CIA didnt even bother to mention their own liaison to HSCA George Joannides had been Oswald's handler in New Orleans.
I am no longer confident that the Central Intelligence Agency co-operated with the committee...
SNIP...
I was not told of Joannides background with the DRE, a focal point of the investigation. Had I known who he was, he would have been a witness who would have been interrogated under oath by the staff or by the committee. He would never have been acceptable as a point of contact with us to retrieve documents. In fact, I have now learned, as I note above, that Joannides was the point of contact between the Agency and DRE during the period Oswald was in contact with DRE.
That the Agency would put a material witness in as a filter between the committee and its quests for documents was a flat out breach of the understanding the committee had with the Agency that it would co-operate with the investigation.
The committees researchers immediately complained to me that Joannides was, in fact, not facilitating but obstructing our obtaining of documents. I contacted Breckinridge and Joannides. Their side of the story wrote off the complaints to the young age and attitude of the people.
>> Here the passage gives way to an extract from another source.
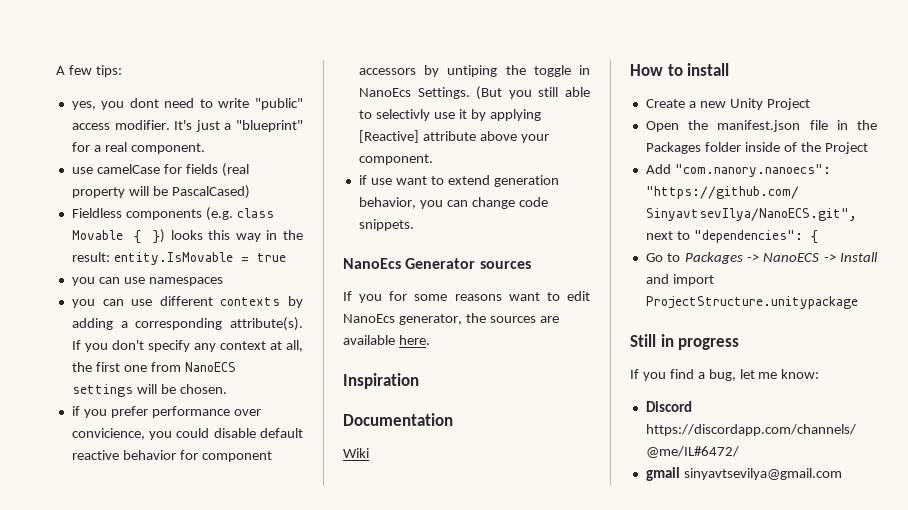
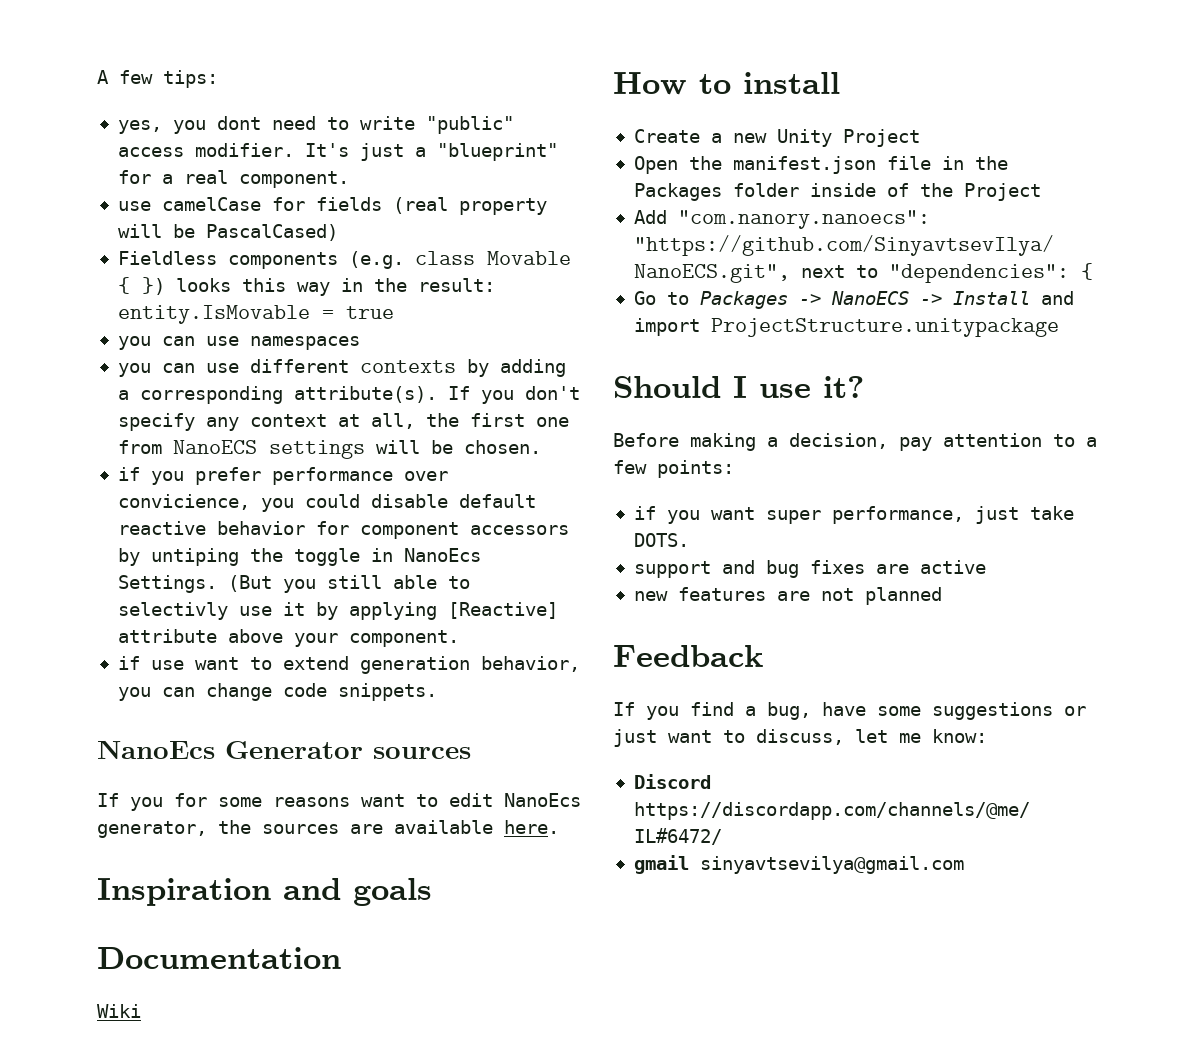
(419, 381) none -> [283,878,432,906] and goals
[630,334,740,350] Still in progress -> [613,376,864,398] [613,433,1097,451] [613,460,734,478] [633,506,1074,524] [633,533,689,547] [633,560,986,578] [633,587,942,605] [613,645,763,667] Should I use it? // Before making a decision, pay attention to a few points: // if you want super performance, just take DOTS. // support and bug fixes are active // new features are not planned // Feedback
(736, 375) none -> [822,702,1086,720] [613,729,844,747] have some suggestions or just want to discuss,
They were certainly right about one question: the committees researchers did not trust the Agency. Indeed, that is precisely why they were in their positions. We wanted to test the Agencys integrity. I wrote off the complaints. I was wrong; the researchers were right. I now believe the process lacked integrity precisely because of Joannides.
SNIP...
Significantly, the Warren Commissions conclusion that the agencies of the government co-operated with it is, in retrospect, not the truth.
CONTINUED...
http://www.pbs.org/wgbh/pages/frontline/biographies/oswald/interview-g-robert-blakey/#addendum
Thats not all they forgot to mention.
Bay of Pigs
40 Years After
National Security Archive
George Washington University
SNIP...
AUG 1960: Richard Bissell meets with Colonel Sheffield Edwards, director of the CIA's Office of Security, and discusses with him ways to eliminate or assassinate Fidel Castro. Edwards proposes that the job be done by assassins hand-picked by the American underworld, specifically syndicate interests who have been driven out of their Havana gambling casinos by the Castro regime. Bissell gives Edwards the go-ahead to proceed. Between August 1960, and April 1961, the CIA with the help of the Mafia pursues a series of plots to poison or shot Castro. The CIAs own internal report on these efforts states that these plots "were viewed by at least some of the participants as being merely one aspect of the over-all active effort to overthrow the regime that culminated in the Bay of Pigs." (CIA, Inspector General's Report on Efforts to Assassinate Fidel Castro, p. 3, 14)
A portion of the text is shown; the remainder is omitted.